🤖 AI Summary
Existing 2D image editing methods rely on pixel-level manipulations, struggling to simultaneously ensure editing consistency and preserve object identity. To address this, we propose a “2D–3D–2D” framework: first reconstructing the target instance from a single input image into an editable 3D representation; then performing semantically consistent edits in 3D space under rigid transformation constraints; and finally generating high-fidelity 2D outputs via geometry-aware reprojection and diffusion-guided inpainting.
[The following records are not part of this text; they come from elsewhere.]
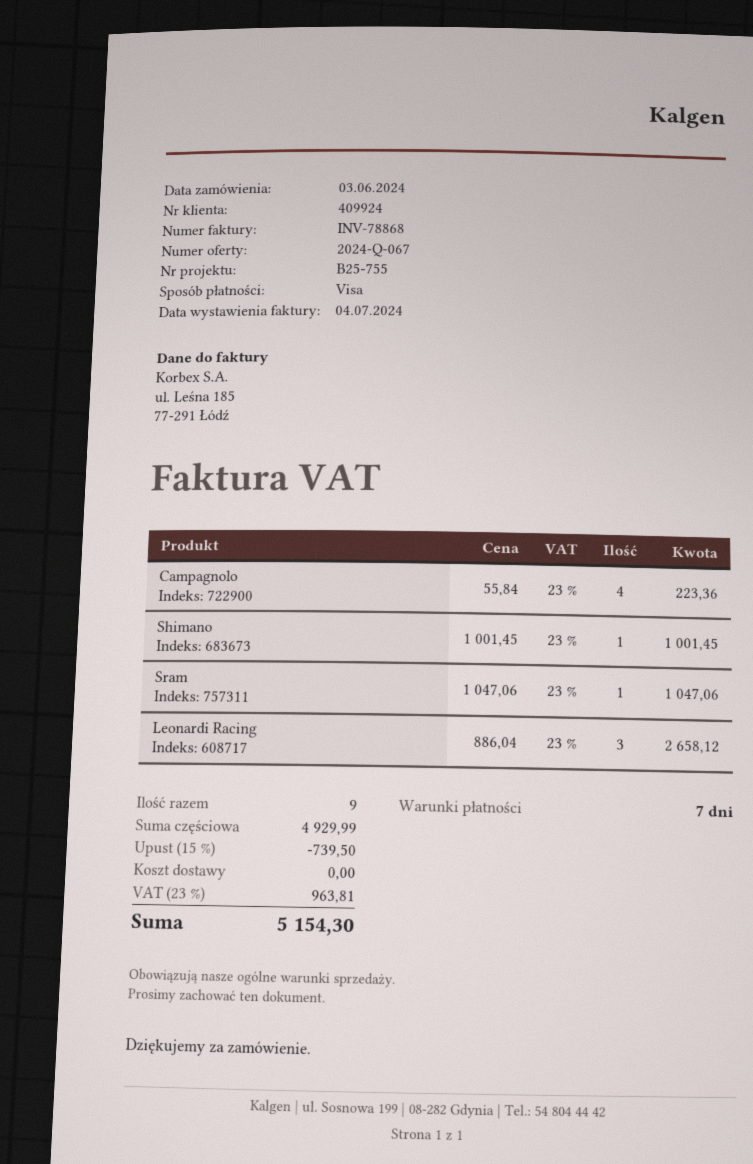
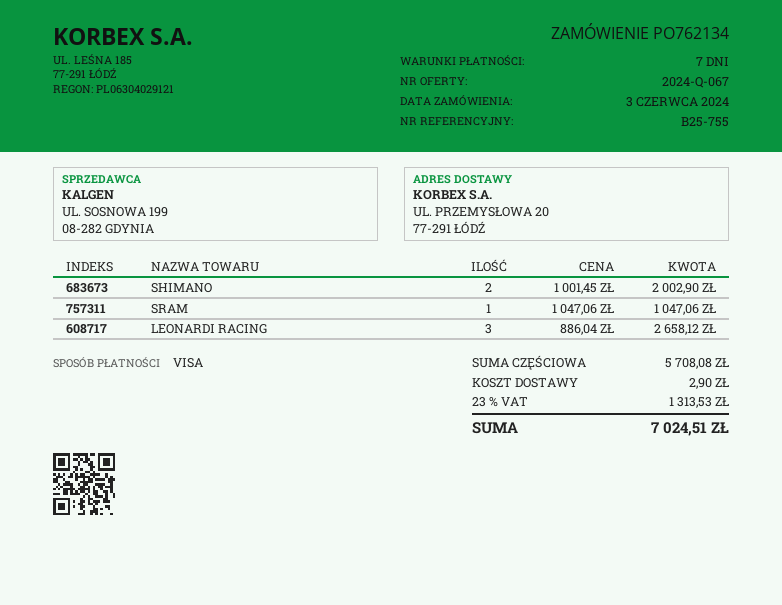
Campagnolo: 4 x 55.84 = 223.36 -> none
Shimano: 1 x 1001.45 = 1001.45 -> 2 x 1001.45 = 2002.90
subtotal: 4929.99 -> 5708.08
discount: 15% = 739.50 -> none
shipping: 0.00 -> 2.90
tax: 23% = 963.81 -> 23% = 1313.53
total: 5154.30 -> 7024.51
This is the first method enabling controllable, single-image-driven image editing based on 3D instance modeling—eliminating geometric distortions and identity drift commonly caused by the absence of 3D priors in conventional approaches. Experiments demonstrate substantial improvements over state-of-the-art methods—including DragGAN and DragDiffusion—in editing consistency, identity preservation, and geometric plausibility.
📝 Abstract
Generative models have achieved significant progress in advancing 2D image editing, demonstrating exceptional precision and realism. However, they often struggle with consistency and object identity preservation due to their inherent pixel-manipulation nature. To address this limitation, we introduce a novel "2D-3D-2D" framework. Our approach begins by lifting 2D objects into 3D representation, enabling edits within a physically plausible, rigidity-constrained 3D environment. The edited 3D objects are then reprojected and seamlessly inpainted back into the original 2D image. In contrast to existing 2D editing methods, such as DragGAN and DragDiffusion, our method directly manipulates objects in a 3D environment. Extensive experiments highlight that our framework surpasses previous methods in general performance, delivering highly consistent edits while robustly preserving object identity.